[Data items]
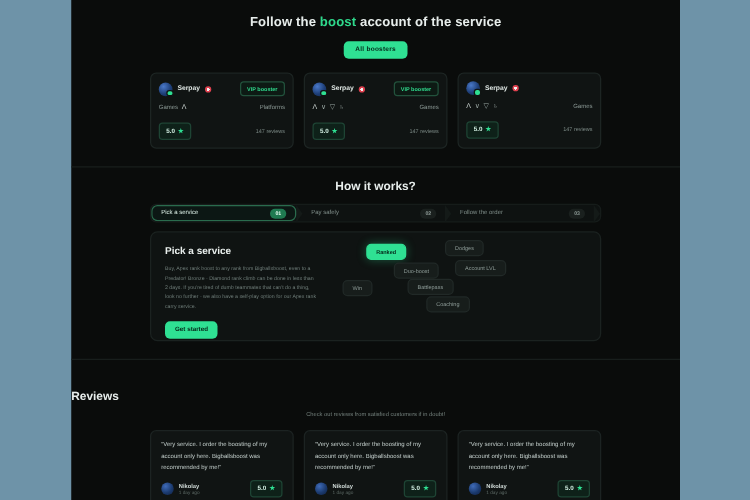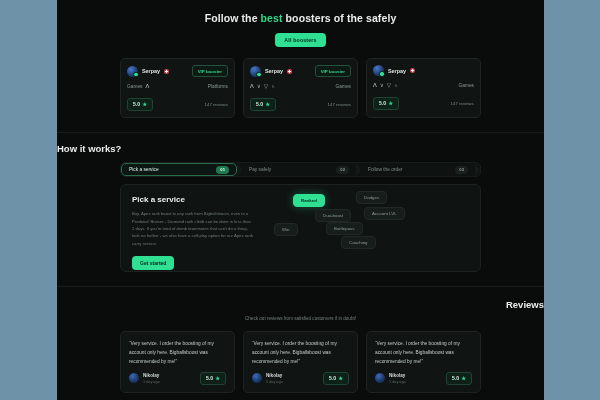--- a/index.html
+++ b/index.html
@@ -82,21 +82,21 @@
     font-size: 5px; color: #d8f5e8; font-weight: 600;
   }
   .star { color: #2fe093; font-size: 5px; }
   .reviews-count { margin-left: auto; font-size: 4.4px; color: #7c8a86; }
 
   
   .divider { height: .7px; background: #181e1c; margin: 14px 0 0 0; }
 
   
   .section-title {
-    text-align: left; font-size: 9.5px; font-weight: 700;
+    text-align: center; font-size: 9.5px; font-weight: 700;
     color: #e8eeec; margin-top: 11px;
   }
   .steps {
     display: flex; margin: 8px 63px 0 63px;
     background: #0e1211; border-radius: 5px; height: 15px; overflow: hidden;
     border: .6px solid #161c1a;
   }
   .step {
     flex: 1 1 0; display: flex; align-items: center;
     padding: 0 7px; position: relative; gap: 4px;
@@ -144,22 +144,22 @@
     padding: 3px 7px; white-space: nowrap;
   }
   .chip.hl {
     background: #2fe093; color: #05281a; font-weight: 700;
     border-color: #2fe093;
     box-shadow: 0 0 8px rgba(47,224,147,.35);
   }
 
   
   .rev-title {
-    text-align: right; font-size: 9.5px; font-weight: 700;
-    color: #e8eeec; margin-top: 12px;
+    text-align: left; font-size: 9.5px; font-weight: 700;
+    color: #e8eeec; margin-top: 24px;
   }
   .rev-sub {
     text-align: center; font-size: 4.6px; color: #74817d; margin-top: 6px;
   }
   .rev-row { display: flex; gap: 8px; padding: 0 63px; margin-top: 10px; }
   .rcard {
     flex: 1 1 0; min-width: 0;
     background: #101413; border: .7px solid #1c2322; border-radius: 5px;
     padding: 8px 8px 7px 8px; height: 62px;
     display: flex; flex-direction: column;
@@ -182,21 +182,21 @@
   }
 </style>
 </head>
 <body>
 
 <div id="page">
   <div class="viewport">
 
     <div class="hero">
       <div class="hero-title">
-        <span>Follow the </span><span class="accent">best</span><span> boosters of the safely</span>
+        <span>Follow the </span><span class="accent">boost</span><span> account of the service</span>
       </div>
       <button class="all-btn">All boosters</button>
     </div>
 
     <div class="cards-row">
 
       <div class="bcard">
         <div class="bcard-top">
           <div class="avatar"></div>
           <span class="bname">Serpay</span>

Try it » Copy out each record word for word and omit any pictures.

Exercise answer »
--- a/index.html
+++ b/index.html
@@ -82,21 +82,21 @@
     font-size: 5px; color: #d8f5e8; font-weight: 600;
   }
   .star { color: #2fe093; font-size: 5px; }
   .reviews-count { margin-left: auto; font-size: 4.4px; color: #7c8a86; }
 
   
   .divider { height: .7px; background: #181e1c; margin: 14px 0 0 0; }
 
   
   .section-title {
-    text-align: left; font-size: 9.5px; font-weight: 700;
+    text-align: center; font-size: 9.5px; font-weight: 700;
     color: #e8eeec; margin-top: 11px;
   }
   .steps {
     display: flex; margin: 8px 63px 0 63px;
     background: #0e1211; border-radius: 5px; height: 15px; overflow: hidden;
     border: .6px solid #161c1a;
   }
   .step {
     flex: 1 1 0; display: flex; align-items: center;
     padding: 0 7px; position: relative; gap: 4px;
@@ -144,22 +144,22 @@
     padding: 3px 7px; white-space: nowrap;
   }
   .chip.hl {
     background: #2fe093; color: #05281a; font-weight: 700;
     border-color: #2fe093;
     box-shadow: 0 0 8px rgba(47,224,147,.35);
   }
 
   
   .rev-title {
-    text-align: right; font-size: 9.5px; font-weight: 700;
-    color: #e8eeec; margin-top: 12px;
+    text-align: left; font-size: 9.5px; font-weight: 700;
+    color: #e8eeec; margin-top: 24px;
   }
   .rev-sub {
     text-align: center; font-size: 4.6px; color: #74817d; margin-top: 6px;
   }
   .rev-row { display: flex; gap: 8px; padding: 0 63px; margin-top: 10px; }
   .rcard {
     flex: 1 1 0; min-width: 0;
     background: #101413; border: .7px solid #1c2322; border-radius: 5px;
     padding: 8px 8px 7px 8px; height: 62px;
     display: flex; flex-direction: column;
@@ -182,21 +182,21 @@
   }
 </style>
 </head>
 <body>
 
 <div id="page">
   <div class="viewport">
 
     <div class="hero">
       <div class="hero-title">
-        <span>Follow the </span><span class="accent">best</span><span> boosters of the safely</span>
+        <span>Follow the </span><span class="accent">boost</span><span> account of the service</span>
       </div>
       <button class="all-btn">All boosters</button>
     </div>
 
     <div class="cards-row">
 
       <div class="bcard">
         <div class="bcard-top">
           <div class="avatar"></div>
           <span class="bname">Serpay</span>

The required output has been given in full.